Running into a former drinking buddy or passing a once-favorite bar can cause recovering alcoholics to relapse.
But the biology behind why those setbacks happen was a mystery to scientists until recently, when researchers from the Perelman School of Medicine at the University of Pennsylvania found that alcohol directly affects the brain’s learning and memory system through a test on mice.
Drinking actually helps people’s brains “learn” alcohol — the bar they’re drinking in, the street they’re on, and the people they’re with — said Shelley Berger, a cell and developmental biology professor who is the study’s senior author. This learning can make people want to drink more when they’re in certain environments or with groups of people.
And unraveling how the learning happens opens the possibility someday of treatments to block the action.

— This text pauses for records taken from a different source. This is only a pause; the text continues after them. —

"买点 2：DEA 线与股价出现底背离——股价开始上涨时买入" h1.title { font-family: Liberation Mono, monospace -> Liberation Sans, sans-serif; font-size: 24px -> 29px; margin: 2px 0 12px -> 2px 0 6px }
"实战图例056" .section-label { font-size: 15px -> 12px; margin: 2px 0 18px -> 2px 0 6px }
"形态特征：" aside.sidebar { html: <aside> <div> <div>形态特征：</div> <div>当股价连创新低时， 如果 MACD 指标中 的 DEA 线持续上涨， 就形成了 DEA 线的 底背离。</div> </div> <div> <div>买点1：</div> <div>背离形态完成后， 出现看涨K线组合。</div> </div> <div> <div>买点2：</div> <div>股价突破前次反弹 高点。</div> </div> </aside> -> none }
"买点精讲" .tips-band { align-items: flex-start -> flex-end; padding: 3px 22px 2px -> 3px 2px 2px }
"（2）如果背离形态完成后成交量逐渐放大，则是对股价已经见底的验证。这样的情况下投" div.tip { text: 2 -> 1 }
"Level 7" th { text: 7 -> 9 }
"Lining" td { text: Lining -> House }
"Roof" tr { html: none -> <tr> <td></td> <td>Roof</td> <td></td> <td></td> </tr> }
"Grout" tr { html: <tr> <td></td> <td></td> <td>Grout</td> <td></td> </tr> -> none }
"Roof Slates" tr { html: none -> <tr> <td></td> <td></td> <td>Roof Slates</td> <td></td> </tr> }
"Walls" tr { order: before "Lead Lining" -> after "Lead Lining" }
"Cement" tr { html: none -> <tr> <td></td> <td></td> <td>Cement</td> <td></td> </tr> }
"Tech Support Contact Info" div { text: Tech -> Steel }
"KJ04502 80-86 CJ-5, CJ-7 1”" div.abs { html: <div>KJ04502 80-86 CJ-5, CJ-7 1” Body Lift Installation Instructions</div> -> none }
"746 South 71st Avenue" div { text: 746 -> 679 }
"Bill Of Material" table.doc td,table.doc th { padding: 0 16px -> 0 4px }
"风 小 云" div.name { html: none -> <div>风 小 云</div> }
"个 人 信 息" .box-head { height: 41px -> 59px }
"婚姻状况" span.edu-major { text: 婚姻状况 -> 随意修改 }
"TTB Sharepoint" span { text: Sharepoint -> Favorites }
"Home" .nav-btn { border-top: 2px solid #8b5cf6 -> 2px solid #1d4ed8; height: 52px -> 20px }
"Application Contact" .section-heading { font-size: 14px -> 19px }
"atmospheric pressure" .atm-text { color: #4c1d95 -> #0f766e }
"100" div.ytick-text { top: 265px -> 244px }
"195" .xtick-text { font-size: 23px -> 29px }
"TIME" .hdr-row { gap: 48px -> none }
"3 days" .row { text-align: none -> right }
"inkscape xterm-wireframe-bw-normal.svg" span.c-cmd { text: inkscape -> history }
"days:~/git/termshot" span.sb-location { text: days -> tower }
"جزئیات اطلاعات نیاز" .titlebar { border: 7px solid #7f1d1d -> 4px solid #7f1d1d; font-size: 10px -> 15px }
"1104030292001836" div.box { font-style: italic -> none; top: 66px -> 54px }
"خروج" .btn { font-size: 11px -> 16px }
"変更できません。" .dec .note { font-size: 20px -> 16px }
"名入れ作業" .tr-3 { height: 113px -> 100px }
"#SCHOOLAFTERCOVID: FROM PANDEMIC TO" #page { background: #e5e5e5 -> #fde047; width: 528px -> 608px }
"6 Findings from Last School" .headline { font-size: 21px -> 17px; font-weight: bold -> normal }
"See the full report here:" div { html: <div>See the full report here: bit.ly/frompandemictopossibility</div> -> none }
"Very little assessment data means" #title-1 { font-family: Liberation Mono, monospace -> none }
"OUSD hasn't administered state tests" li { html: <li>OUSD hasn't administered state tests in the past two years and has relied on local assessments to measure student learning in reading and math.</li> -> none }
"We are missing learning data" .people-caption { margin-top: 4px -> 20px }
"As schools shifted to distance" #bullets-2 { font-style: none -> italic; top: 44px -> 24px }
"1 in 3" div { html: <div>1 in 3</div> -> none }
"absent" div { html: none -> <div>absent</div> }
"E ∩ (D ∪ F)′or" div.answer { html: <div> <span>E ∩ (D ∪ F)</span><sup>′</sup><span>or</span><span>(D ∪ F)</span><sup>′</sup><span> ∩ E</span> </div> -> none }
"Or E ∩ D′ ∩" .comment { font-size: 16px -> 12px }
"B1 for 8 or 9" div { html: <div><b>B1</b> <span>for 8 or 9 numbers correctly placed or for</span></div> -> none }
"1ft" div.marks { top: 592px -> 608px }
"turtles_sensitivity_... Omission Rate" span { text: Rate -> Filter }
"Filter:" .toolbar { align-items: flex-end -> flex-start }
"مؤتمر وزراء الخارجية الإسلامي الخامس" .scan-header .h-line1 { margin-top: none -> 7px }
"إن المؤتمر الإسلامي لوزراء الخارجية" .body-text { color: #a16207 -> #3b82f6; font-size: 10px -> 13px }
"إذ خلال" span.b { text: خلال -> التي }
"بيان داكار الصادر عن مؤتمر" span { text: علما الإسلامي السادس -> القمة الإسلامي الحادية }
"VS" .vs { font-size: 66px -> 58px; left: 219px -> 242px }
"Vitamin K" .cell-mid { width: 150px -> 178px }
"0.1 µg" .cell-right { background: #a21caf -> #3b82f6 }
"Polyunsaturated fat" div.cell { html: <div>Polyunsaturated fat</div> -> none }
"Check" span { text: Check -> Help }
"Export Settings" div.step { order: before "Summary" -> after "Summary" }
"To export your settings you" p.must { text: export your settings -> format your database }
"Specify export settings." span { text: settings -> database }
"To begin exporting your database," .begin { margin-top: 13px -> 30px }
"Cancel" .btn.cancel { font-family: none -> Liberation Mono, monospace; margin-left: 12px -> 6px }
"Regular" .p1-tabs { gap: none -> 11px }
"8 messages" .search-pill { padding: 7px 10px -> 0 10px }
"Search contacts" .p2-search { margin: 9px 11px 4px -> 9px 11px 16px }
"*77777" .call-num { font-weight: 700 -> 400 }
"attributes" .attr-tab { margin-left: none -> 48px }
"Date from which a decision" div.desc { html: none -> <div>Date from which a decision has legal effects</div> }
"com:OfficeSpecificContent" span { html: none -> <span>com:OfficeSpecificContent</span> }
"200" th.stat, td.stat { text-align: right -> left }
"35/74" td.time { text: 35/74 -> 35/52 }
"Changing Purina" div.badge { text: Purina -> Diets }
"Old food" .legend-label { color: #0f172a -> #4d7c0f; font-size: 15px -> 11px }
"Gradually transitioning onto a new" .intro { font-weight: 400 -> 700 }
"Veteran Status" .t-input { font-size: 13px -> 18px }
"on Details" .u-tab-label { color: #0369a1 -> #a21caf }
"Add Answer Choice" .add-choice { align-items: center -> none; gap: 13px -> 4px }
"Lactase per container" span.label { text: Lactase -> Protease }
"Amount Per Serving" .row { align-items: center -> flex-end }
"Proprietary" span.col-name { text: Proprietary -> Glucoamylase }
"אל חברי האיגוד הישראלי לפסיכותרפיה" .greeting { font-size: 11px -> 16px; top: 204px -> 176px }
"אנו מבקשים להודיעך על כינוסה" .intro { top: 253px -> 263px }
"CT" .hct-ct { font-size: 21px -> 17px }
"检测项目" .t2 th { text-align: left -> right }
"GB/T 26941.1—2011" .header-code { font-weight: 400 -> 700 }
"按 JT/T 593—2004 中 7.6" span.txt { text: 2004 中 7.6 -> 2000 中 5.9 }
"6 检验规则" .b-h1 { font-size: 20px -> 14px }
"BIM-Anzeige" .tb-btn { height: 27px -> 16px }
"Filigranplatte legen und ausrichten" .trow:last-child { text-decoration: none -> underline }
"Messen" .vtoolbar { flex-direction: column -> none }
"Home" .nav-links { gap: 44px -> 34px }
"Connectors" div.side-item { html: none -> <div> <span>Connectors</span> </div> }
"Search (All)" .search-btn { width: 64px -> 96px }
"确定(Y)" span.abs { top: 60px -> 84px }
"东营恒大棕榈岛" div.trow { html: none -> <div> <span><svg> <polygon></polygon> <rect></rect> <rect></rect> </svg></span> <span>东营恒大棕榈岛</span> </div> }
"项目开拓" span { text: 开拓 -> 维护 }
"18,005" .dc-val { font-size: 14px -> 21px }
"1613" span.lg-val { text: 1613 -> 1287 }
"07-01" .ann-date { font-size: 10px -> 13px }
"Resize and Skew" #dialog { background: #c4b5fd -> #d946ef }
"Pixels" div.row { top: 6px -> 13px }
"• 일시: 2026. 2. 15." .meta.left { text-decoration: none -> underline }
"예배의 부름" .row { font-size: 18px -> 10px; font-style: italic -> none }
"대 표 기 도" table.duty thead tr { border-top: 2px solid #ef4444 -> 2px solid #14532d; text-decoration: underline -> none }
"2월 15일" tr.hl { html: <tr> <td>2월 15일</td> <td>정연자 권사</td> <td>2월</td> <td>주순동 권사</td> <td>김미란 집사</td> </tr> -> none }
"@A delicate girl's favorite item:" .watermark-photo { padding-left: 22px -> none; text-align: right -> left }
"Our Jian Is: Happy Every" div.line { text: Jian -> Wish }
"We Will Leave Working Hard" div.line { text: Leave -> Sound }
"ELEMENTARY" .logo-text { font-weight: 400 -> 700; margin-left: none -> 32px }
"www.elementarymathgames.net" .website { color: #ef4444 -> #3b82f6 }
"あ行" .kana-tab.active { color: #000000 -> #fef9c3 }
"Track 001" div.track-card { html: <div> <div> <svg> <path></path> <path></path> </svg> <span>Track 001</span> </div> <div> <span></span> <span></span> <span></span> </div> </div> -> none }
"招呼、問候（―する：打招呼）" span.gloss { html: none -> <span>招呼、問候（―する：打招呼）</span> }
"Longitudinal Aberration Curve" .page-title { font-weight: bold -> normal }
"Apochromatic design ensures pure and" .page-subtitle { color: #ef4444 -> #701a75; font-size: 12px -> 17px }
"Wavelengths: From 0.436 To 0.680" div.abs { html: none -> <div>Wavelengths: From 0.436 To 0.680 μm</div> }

Berger’s research is the latest addition to a growing body of research that alcohol and drugs can cause genetic changes that may reinforce addiction and affect future generations. Earlier this year, researchers from Rutgers University found that binge drinking can trigger genetic changes that make people crave alcohol even more.
In the new study, published Wednesday in the journal Nature, researchers found that when alcohol is consumed, it goes to the liver, where it’s processed into acetate, a byproduct. Acetate then travels to the brain, where it turns certain genes on and off in a cell by attaching to histones, the proteins that package DNA in a cell’s nucleus, Berger said.
“DNA is about two feet long in every cell and it’s all folded up into the nucleus,” she said. “There’s a packaging material that organizes it in a really orderly way, and it turns the right genes on and off through these little chemical groups. Acetate is one of those chemical groups.”
It turns out that the enzyme responsible for depositing acetate into cells, called ACSS2, activates key memory genes important for learning.
To test this, researchers exposed mice to two differently patterned chambers — one with alcohol and one without. After a “learning period,” the mice were allowed to roam freely between the two. They preferred the chamber that was paired with alcohol.
But after lowering the levels of ACSS2 in the mice’s brains, researchers found that they spent an equal amount of time in both chambers.
Researchers also found that when a pregnant mouse consumed alcohol, acetate was delivered through the placenta and into the fetus’ developing brain. This finding could lead to better understanding of fetal alcohol syndrome, said Berger.
Berger said that this was the first empirical evidence showing that alcohol consumption affects how genes are expressed in the brain. She’s now interested in using the information to make a drug that could be used to stop people from “learning” alcohol.
“When we learn something, there’s a process called reconsolidation,” Berger said. “That’s when something is really solidified, and we feel that we really understand it now. We want to disrupt that, after someone has been exposed to alcohol but before they reconsolidate the information.”
Henry Kranzler, the director of Penn’s Center for Studies on Addiction, said Berger’s research is “intriguing" because it offers the potential of “filling in a missing piece in our understanding of the development and maintenance of heavy drinking."
“Her research is consistent with the idea that addiction is a learned process,” he said. “Importantly, it opens up the potential to identify specific targets in the brain to be modified therapeutically with medications and perhaps also genetically, at some point.”
In other words, researchers can make drugs to treat addiction that target specific areas of the brain that are affected by alcohol.
However, the next step is to conduct more research using animals before eventually moving on to humans.